Uttar Pradesh polls: Akhilesh Yadav, Rahul Gandhi have to overcome parties’ bitter past

Such is the burden of history that the two parties carry as their nextgen leaders Akhilesh Yadav and Rahul Gandhi try to harmonise an alliance in UP for the assembly polls.

Uttar Pradesh polls: Akhilesh Yadav, Rahul Gandhi have to overcome parties’ bitter past
NEW DELHI: The Shilanyas that the Rajiv Gandhi government asked its state government in UP to permit, on November 10, 1989, and demolition of the Babri Masjid, on December 6, 1992, under the BJP state government that the Narasimha Rao regime watched with cultivated drowsiness, inarguably delivered the deadly blows to the once unassailable Congress raj in Uttar Pradesh.

And the leader who tapped the UP Muslims’ post-Ayodhya shock and distrust towards Congress with clinical precision was Mulayam Singh Yadav, who combined it with his Mandal card, crippling the Congress. To this long and eventful backdrop of SP-Congress ties can be added the pulling down of the Mulayam regime, in 1991, by the Congress and SP torpedoing Sonia Gandhi’s 1999 bid to form an alternate government at the Centre.

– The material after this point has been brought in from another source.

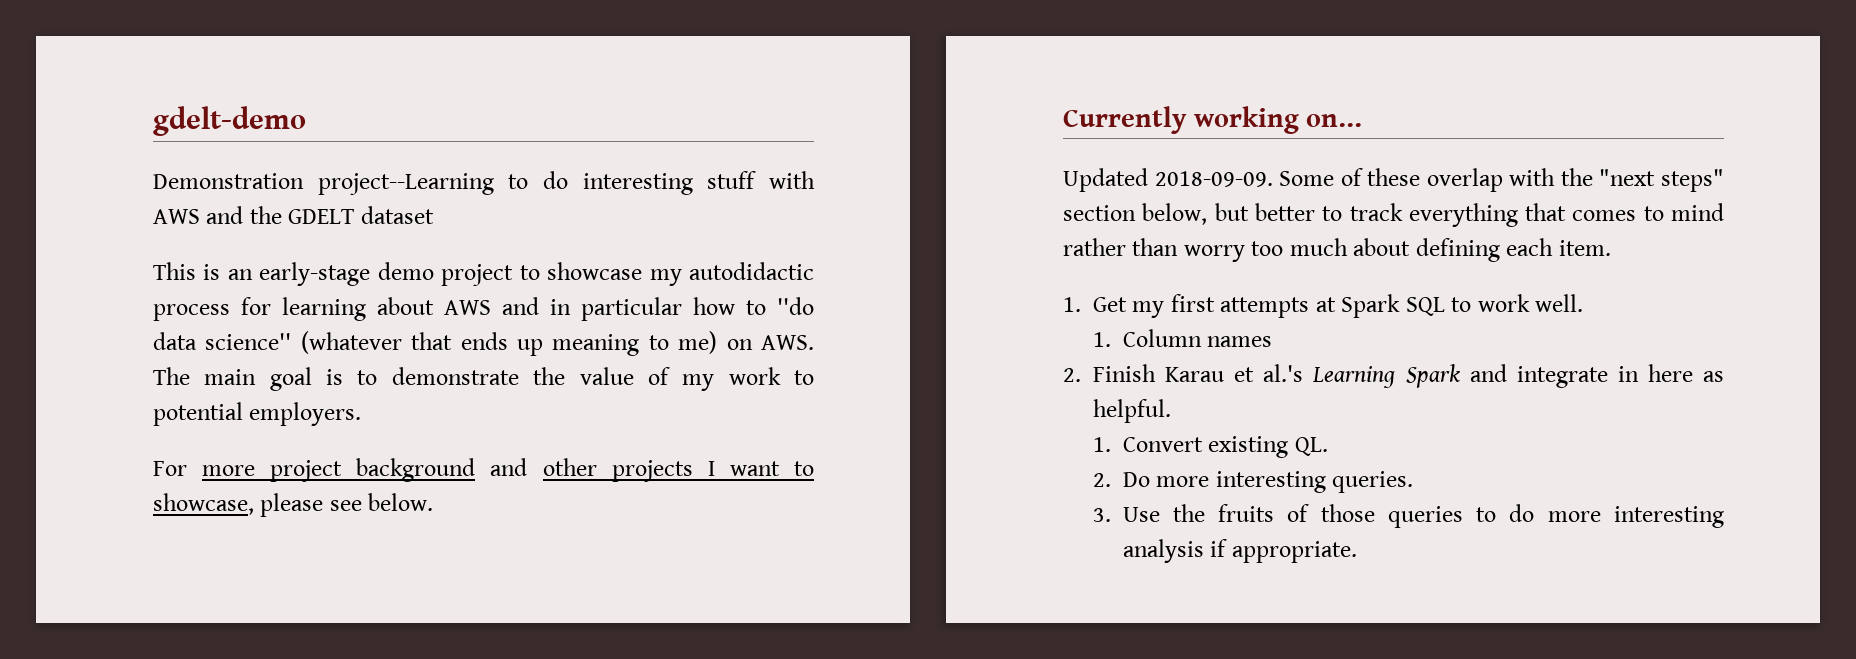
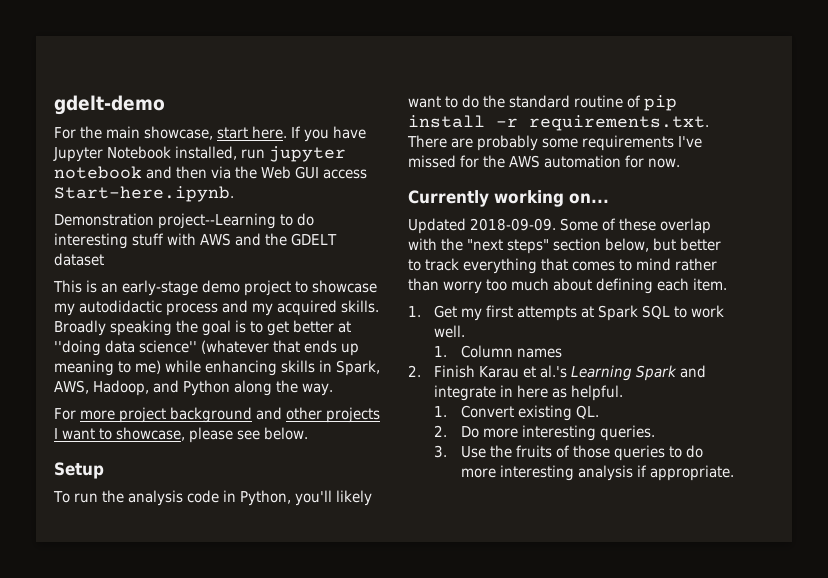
(306, 121) none -> [54,126,366,142] [53,146,346,162] [54,166,367,179] [54,186,234,202] // For the main showcase, start here. If you have Jupyter Notebook installed, run jupyter notebook and then via the Web GUI access Start-here.ipynb.
[241,297,814,321] for learning about AWS and in particular how to ''do -> [222,300,379,316] [54,320,351,336] [54,340,101,356] and my acquired skills. Broadly speaking the goal is to get better at ''doing
[726,335,814,350] [153,367,815,391] [153,402,362,426] on AWS. The main goal is to demonstrate the value of my work to potential employers. -> [165,360,380,376] [54,380,333,396] while enhancing skills in Spark, AWS, Hadoop, and Python along the way.
(434, 502) none -> [54,462,104,479] [53,490,372,506] [408,95,677,111] [408,115,709,131] [407,135,702,151] [408,155,680,168] // Setup // To run the analysis code in Python, you'll likely want to do the standard routine of pip install -r requirements.txt. There are probably some requirements I've missed for the AWS automation for now.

Such is the burden of history that the two parties carry as their nextgen leaders Akhilesh Yadav and Rahul Gandhi try to harmonise an alliance in UP for the assembly polls.

Whether SP’s ‘churning feud’ was genuine or staged by Mulayam-Akhilesh duo to flush out the ‘family burden’, may remain an enduring mystery. Yet, the alliance prospect has heightened the two parties’ excitement given their pre-poll compulsions.

But the question remains on whether the parties would find compatibility, with the history of each queering the other’s pitch. ‘Maulana Mulayam’ has always been particular about never giving the UP Congress a leg-up.

“Netaji has been always extra cautious in his dealings with Congress. He always apprehended any tactical opening for Congress would inspire Muslims to desert SP for their original home, Congress,” said an old associate of Yadav. For the AICC, therefore, it is an opportunity to shrewdly pay back Mulayam by making use of his son’s requirement for a poll prop.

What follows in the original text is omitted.